If we, as a people, were capable of appreciating, and had justly estimated the counsels that have been imparted to us continually in relation to what is denominated our temporal salvation, our devotion to the advice would have produced far different results. There would not have been, as there is today, a feeling to expostulate with the people on the necessity of laying up and securing to themselves bread against a time of want. There would not be the empty granaries and the comparative lack of that which should exist in abundance among the people.

I do not know what name men may give to the causes that have induced this condition of things. In my mind there exists but one general reason—our lack of comprehending the truth in relation to the nature of the work in which we are engaged; and that with all our opportunities of acquiring knowledge and getting understanding we are, as has been truthfully told us in the fatherly admonitions imparted to us during this Conference, only just beginning to be Saints—only just entering on that work, the consummation of which will make of us that kind of a people for whom the Lord says it is his business to provide.

Now, perhaps, we may have been to some extent presuming too much upon the kindness, charity, and goodness of our heavenly Father. We may have fancied, perchance, that he is pledged to preserve us irrespective of the course that we pursue, simply because we have supposed that we are Saints, because we have been baptized into the Church. But this truth cannot be too forcibly impressed on our minds—that if it is the business of the Lord to provide for his Saints, it is our business exclusively so to live that the Lord may have Saints for whom to care and provide, whom He may protect, and who may securely rest beneath the shadow of His wings, enjoying the blessings of His protection against evil.

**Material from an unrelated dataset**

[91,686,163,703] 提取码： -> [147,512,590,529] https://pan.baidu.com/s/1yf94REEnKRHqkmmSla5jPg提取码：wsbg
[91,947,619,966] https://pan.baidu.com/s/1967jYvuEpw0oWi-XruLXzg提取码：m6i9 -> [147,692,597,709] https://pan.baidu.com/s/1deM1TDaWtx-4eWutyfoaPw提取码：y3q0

But what is it that will constitute us Saints? A knowledge of the work we have to perform, and then a faithful, humble, undivided, and unreserved devotion to its accomplishment. That will constitute us Saints; that will constitute us teachers in the midst of the people; that will constitute us a people to whom the ministrations of the Priesthood will extend as a fountain of blessings.

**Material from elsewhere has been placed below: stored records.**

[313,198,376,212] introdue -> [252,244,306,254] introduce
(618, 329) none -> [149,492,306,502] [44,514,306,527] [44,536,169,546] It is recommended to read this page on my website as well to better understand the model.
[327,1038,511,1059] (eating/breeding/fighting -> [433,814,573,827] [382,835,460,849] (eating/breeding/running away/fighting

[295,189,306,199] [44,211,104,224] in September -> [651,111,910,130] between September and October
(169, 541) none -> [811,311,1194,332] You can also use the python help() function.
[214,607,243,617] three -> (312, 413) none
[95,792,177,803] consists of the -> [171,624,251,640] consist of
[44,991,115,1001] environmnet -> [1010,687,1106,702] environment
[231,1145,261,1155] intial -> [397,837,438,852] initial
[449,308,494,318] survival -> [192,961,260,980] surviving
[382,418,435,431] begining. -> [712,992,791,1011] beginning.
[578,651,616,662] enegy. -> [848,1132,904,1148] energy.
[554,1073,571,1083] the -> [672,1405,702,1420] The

The attainment of this knowledge, the possession of this rich understanding, is that to which you and I must reach ere we are established in the truth beyond a chance of becoming unsettled. This is the way it appears to me. My paths may be crooked, and my efforts to attain to this position and condition may be feeble, and not only feeble, but they may be characterized by a corresponding amount of improprieties and inconsistencies; but this is what appears to me to be the great object that is before me, that invites my exertions, induces me to labor and struggle—not till I am worn out, but until I find the realization of my brightest hopes in the possession of that which I seek.

As the Gospel presents itself to me, as the work of God is spread out before my mind, so I judge of it, so I appreciate it, so I talk about it, so I recommend it to you, my brethren and sisters.

“Well,” says one, “when will we learn?” That depends altogether upon ourselves. “Why,” says one, “will not the Lord have something to do with it?” The Lord has to do with it; and if we would be more careful about what we should do, instead of troubling ourselves about what the Lord should do, it might perhaps result in bringing us to the enjoyment of greater and richer blessings. Why, the Lord knows what to do, and He has no need of our instruction. The Lord is supposed, by me at any rate, to be fully up to all that devolves upon Him in relation to ourselves. The Lord is waiting for us to come along; He is only waiting for us to come up to that which it is our privilege to enjoy.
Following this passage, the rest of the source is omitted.